精霊の放つ攻撃、もしくは精霊によって起こされる危機を知らせてくれる僕の第六感は、ガトリング砲の一斉射には反応しなかった。
…………何故だ…?
指摘された事実に動揺する僕に構わず、琴里さんが言う。
『心配せずとも、士道はその程度じゃ死にやしない。言ったでしょう? 士道は特別なのよ。仮に智也がASTが撃ってくるタイミングを計れたとしても、それは無意味なのよ』
「……随分とはっきり言ってくれますねぇ」
『不必要に甘い言葉を選んであなたに死なれても、こっちは責任負えないもの。当然でしょう?』
「まぁ、雇用主がそうおっしゃるのでしたら、僕は従いましょう」
釈然としないことも、気になることもある。それ以上に、ここで士道さんより一足早く退場することを残念に思う気持ちもある。
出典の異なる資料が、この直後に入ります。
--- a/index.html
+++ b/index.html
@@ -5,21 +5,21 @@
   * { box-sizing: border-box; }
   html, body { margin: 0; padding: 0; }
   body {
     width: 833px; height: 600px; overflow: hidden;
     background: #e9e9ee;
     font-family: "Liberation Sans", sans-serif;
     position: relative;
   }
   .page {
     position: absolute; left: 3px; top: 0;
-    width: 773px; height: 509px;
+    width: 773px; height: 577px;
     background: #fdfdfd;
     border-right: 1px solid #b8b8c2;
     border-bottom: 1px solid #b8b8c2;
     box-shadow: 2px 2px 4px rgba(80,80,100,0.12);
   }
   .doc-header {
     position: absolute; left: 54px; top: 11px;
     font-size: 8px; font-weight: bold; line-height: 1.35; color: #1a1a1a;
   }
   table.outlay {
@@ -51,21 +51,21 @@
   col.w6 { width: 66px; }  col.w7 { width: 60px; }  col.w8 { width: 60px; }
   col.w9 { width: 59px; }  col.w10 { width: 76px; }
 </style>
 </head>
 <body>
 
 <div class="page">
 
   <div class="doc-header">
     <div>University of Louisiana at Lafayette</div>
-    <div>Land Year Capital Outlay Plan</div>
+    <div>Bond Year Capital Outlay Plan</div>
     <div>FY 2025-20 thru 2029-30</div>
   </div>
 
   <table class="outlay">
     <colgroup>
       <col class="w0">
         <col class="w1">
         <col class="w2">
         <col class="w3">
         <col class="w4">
けれど、今の僕に琴里さんの言葉を覆すほどのカードは無い。
口から出任せを吐いて言いくるめても良いが、そんな嘘じゃ駄目だ。その場しのぎにもなりゃしない。結論ありきの嘘には矛盾が生まれる。
結局僕に出来るのは、大人しく退散することだけだった。
「すみません十香さん、僕は帰らせていただきますよ。士道さん、後は頼みます」
「…智也、ここまでありがとうな」
「な――」
「十香さん、士道さんのことお願いしますね。出来れば、守ってあげてください」
「ま、待て! 何を言っているのだ。シドーも早く――」
「十香、良いんだよ。俺は残る」
「だが、シドー……」
「言ったろ? 俺はお前と話をしたくてここに来たんだ。まだ俺たちのお話タイムは終わっちゃいない。あんな奴らのことなんか気にすんな」
言いながら、士道さんはその場の床に胡座を掻いて座り込む。テコでも動かないという意思の表れだろう。
その姿を見た十香さんは、ほんの一瞬だけ困惑した表情を作り、そして士道さんの向かいに座った。
「………」
士道さんと十香さんが心を通わせていることがはっきりと伝わってくるその光景は、しかし、僕には自分がお払い箱となったことへの皮肉のように見えてならなかった。